# REQUIRED WORK
Of all the lines below, return only those starting with the line holding "text: Status ->" and going on through the line holding "center -> flex-start", exactly as written.

# AVAILABLE DATA

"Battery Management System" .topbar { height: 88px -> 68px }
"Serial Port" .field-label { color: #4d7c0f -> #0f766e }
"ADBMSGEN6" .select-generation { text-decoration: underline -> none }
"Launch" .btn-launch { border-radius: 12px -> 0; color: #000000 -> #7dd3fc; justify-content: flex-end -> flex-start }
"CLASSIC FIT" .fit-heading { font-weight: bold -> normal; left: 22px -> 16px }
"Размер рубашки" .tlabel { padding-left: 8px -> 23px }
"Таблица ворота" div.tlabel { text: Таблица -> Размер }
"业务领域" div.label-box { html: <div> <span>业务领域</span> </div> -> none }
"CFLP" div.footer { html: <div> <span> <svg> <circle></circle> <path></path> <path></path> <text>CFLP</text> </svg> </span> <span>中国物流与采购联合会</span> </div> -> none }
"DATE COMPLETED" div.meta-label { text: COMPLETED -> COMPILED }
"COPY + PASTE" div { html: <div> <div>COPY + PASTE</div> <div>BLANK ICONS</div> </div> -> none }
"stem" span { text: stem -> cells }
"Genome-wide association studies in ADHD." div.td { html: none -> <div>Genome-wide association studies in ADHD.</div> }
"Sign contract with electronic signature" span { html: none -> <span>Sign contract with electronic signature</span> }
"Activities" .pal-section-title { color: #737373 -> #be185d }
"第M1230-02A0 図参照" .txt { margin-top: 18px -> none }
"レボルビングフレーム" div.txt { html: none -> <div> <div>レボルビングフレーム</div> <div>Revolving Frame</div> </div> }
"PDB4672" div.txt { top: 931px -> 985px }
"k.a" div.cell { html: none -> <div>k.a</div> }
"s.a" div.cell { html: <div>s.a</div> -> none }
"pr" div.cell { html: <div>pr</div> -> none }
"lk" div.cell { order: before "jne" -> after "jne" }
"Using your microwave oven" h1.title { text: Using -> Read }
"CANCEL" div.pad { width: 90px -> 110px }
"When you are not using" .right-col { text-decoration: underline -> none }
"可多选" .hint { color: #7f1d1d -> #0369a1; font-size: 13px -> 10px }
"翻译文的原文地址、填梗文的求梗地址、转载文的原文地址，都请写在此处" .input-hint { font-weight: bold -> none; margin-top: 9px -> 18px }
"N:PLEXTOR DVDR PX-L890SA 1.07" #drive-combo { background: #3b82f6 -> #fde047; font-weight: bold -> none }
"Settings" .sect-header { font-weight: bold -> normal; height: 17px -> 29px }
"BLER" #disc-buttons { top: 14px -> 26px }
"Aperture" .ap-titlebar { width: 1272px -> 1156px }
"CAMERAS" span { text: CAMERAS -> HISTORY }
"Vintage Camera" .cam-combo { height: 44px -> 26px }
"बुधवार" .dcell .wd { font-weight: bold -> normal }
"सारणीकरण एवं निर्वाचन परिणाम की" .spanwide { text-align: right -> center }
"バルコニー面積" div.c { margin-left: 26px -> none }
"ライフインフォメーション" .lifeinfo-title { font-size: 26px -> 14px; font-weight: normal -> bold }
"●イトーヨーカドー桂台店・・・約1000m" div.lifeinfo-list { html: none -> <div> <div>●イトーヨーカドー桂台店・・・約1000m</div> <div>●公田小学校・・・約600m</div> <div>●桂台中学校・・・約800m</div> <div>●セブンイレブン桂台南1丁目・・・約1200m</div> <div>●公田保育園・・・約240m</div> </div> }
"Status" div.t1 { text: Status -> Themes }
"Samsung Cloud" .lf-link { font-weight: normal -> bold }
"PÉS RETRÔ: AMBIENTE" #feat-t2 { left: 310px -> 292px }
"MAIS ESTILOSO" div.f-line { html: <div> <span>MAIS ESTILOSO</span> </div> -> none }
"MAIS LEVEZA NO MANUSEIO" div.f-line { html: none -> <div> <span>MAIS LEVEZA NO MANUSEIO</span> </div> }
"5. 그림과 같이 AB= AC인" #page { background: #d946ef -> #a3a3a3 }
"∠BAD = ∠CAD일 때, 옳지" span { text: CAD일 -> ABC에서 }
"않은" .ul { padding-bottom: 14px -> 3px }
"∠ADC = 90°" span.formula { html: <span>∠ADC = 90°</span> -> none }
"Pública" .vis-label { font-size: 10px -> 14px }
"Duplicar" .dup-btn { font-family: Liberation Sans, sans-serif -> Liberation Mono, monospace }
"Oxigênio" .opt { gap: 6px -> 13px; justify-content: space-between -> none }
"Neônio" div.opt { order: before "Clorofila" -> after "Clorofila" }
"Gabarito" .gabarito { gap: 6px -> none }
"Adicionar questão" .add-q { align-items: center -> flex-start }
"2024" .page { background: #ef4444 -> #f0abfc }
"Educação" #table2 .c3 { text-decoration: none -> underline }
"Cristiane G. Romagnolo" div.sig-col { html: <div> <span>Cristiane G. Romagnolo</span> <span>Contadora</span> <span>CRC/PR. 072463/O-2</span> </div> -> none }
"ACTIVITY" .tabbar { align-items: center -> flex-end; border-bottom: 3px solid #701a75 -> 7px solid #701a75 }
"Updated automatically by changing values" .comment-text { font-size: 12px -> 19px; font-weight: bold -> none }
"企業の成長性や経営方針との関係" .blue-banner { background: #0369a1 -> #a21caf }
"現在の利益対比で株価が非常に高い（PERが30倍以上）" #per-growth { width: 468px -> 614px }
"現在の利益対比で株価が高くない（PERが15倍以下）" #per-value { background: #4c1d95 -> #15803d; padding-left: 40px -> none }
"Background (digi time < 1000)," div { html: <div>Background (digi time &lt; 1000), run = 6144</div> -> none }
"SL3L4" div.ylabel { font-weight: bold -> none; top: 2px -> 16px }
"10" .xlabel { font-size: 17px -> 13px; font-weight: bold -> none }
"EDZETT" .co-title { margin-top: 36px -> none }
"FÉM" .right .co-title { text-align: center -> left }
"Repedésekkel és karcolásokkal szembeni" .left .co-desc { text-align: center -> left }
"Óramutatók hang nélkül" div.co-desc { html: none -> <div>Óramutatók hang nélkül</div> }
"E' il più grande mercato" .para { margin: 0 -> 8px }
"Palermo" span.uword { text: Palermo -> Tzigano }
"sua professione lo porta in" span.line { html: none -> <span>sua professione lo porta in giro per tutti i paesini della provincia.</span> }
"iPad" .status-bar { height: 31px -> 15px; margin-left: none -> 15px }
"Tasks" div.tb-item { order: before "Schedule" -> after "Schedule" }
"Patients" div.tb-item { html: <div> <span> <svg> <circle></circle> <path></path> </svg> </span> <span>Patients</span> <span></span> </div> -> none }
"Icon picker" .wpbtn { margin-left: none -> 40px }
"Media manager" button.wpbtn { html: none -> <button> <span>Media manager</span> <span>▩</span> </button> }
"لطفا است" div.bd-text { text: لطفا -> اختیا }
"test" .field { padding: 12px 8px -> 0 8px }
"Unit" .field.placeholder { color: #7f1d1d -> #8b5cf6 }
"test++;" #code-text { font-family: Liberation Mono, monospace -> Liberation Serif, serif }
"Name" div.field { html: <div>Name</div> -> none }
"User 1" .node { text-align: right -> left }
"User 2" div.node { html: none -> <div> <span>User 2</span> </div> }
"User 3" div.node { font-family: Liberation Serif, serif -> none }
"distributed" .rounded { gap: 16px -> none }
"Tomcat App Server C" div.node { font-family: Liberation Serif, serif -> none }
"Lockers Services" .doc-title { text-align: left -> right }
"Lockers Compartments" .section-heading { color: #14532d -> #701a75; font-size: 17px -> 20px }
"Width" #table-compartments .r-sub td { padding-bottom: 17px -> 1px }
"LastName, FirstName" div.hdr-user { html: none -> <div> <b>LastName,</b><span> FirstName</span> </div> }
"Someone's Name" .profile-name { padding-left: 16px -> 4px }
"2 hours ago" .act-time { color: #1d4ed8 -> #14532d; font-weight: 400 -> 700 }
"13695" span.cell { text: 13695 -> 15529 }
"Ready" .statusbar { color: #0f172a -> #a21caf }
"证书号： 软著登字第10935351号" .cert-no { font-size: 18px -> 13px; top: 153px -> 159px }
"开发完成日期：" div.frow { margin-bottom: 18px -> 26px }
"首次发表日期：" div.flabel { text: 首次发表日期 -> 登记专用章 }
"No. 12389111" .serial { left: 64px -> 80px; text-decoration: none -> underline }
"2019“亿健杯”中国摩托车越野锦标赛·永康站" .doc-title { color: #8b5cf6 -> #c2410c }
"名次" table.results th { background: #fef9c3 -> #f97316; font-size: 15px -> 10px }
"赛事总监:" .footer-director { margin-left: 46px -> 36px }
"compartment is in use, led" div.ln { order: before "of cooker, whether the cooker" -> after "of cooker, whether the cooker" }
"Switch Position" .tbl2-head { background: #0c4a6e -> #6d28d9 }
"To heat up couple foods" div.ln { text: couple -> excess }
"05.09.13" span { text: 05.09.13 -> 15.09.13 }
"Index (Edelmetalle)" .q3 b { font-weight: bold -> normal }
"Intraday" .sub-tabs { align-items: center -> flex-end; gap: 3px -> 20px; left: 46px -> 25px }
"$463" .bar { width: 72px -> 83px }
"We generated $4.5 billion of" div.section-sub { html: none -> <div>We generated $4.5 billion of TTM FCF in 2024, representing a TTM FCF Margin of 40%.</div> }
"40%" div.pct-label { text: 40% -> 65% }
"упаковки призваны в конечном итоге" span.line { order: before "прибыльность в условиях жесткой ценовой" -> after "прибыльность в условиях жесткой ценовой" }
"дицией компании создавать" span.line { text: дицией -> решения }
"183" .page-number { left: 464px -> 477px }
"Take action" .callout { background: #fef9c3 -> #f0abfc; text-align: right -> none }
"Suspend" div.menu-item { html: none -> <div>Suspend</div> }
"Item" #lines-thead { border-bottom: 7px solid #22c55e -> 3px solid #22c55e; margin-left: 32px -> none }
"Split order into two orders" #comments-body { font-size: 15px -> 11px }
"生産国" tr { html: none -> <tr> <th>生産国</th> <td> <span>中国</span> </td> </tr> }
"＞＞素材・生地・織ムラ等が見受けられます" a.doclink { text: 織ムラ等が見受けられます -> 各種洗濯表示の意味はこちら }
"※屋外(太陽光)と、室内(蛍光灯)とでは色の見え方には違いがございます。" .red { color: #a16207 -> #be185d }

# ANSWER FOR THE TASK
"Status" div.t1 { text: Status -> Themes }
"Samsung Cloud" .lf-link { font-weight: normal -> bold }
"PÉS RETRÔ: AMBIENTE" #feat-t2 { left: 310px -> 292px }
"MAIS ESTILOSO" div.f-line { html: <div> <span>MAIS ESTILOSO</span> </div> -> none }
"MAIS LEVEZA NO MANUSEIO" div.f-line { html: none -> <div> <span>MAIS LEVEZA NO MANUSEIO</span> </div> }
"5. 그림과 같이 AB= AC인" #page { background: #d946ef -> #a3a3a3 }
"∠BAD = ∠CAD일 때, 옳지" span { text: CAD일 -> ABC에서 }
"않은" .ul { padding-bottom: 14px -> 3px }
"∠ADC = 90°" span.formula { html: <span>∠ADC = 90°</span> -> none }
"Pública" .vis-label { font-size: 10px -> 14px }
"Duplicar" .dup-btn { font-family: Liberation Sans, sans-serif -> Liberation Mono, monospace }
"Oxigênio" .opt { gap: 6px -> 13px; justify-content: space-between -> none }
"Neônio" div.opt { order: before "Clorofila" -> after "Clorofila" }
"Gabarito" .gabarito { gap: 6px -> none }
"Adicionar questão" .add-q { align-items: center -> flex-start }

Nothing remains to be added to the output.